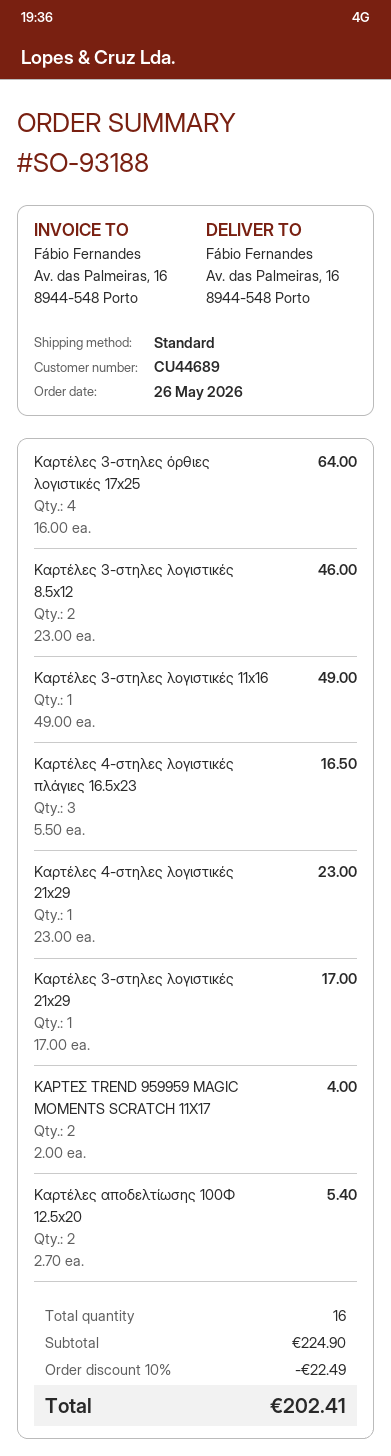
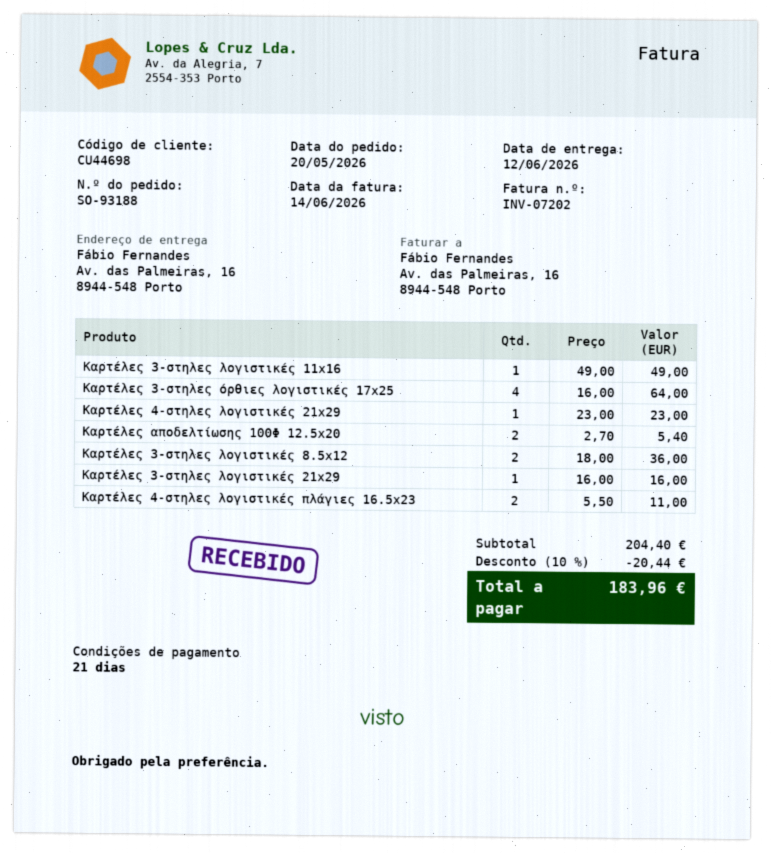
order date: 2026-05-26 -> 2026-05-20
customer number: CU44689 -> CU44698
Καρτέλες 3-στηλες λογιστικές 8.5x12: 2 x 23.00 = 46.00 -> 2 x 18.00 = 36.00
Καρτέλες 4-στηλες λογιστικές πλάγιες 16.5x23: 3 x 5.50 = 16.50 -> 2 x 5.50 = 11.00
Καρτέλες 3-στηλες λογιστικές 21x29: 1 x 17.00 = 17.00 -> 1 x 16.00 = 16.00
ΚΑΡΤΕΣ TREND 959959 MAGIC MOMENTS SCRATCH 11X17: 2 x 2.00 = 4.00 -> none
subtotal: 224.90 -> 204.40
discount: 10% = 22.49 -> 10% = 20.44
total: 202.41 -> 183.96

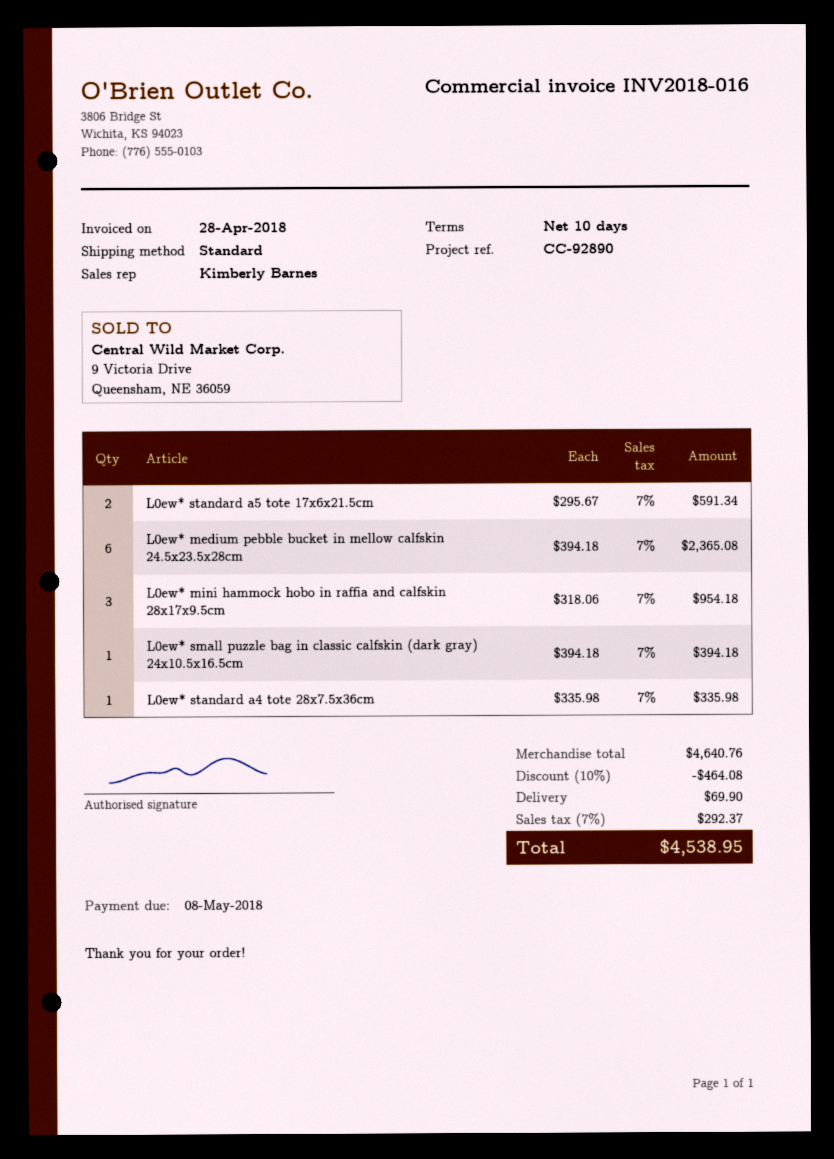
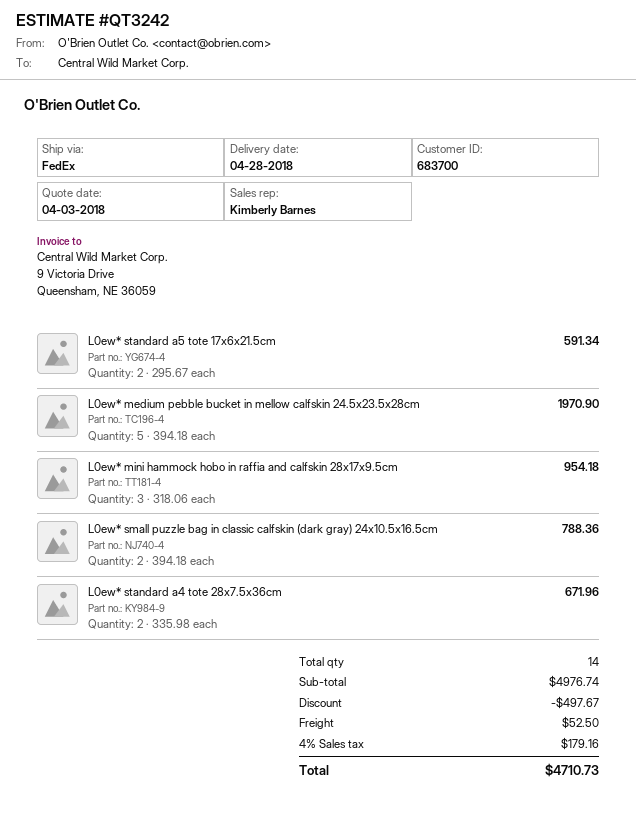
shipping method: standard -> FedEx
L0ew* medium pebble bucket in mellow calfskin 24.5x23.5x28cm: 6 x 394.18 = 2365.08 -> 5 x 394.18 = 1970.90
L0ew* small puzzle bag in classic calfskin (dark gray) 24x10.5x16.5cm: 1 x 394.18 = 394.18 -> 2 x 394.18 = 788.36
L0ew* standard a4 tote 28x7.5x36cm: 1 x 335.98 = 335.98 -> 2 x 335.98 = 671.96
subtotal: 4640.76 -> 4976.74
discount: 464.08 -> 497.67
shipping: 69.90 -> 52.50
tax: 7% = 292.37 -> 4% = 179.16
total: 4538.95 -> 4710.73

* * * *

Exercise prompt ▸
Transcribe only these lines, exactly: the first line of the listing, every line after it, and the line with "L0ew* small puzzle", where the copy ends. Include no picture.

Answer to the problem ▸
order date: 2026-05-26 -> 2026-05-20
customer number: CU44689 -> CU44698
Καρτέλες 3-στηλες λογιστικές 8.5x12: 2 x 23.00 = 46.00 -> 2 x 18.00 = 36.00
Καρτέλες 4-στηλες λογιστικές πλάγιες 16.5x23: 3 x 5.50 = 16.50 -> 2 x 5.50 = 11.00
Καρτέλες 3-στηλες λογιστικές 21x29: 1 x 17.00 = 17.00 -> 1 x 16.00 = 16.00
ΚΑΡΤΕΣ TREND 959959 MAGIC MOMENTS SCRATCH 11X17: 2 x 2.00 = 4.00 -> none
subtotal: 224.90 -> 204.40
discount: 10% = 22.49 -> 10% = 20.44
total: 202.41 -> 183.96

shipping method: standard -> FedEx
L0ew* medium pebble bucket in mellow calfskin 24.5x23.5x28cm: 6 x 394.18 = 2365.08 -> 5 x 394.18 = 1970.90
L0ew* small puzzle bag in classic calfskin (dark gray) 24x10.5x16.5cm: 1 x 394.18 = 394.18 -> 2 x 394.18 = 788.36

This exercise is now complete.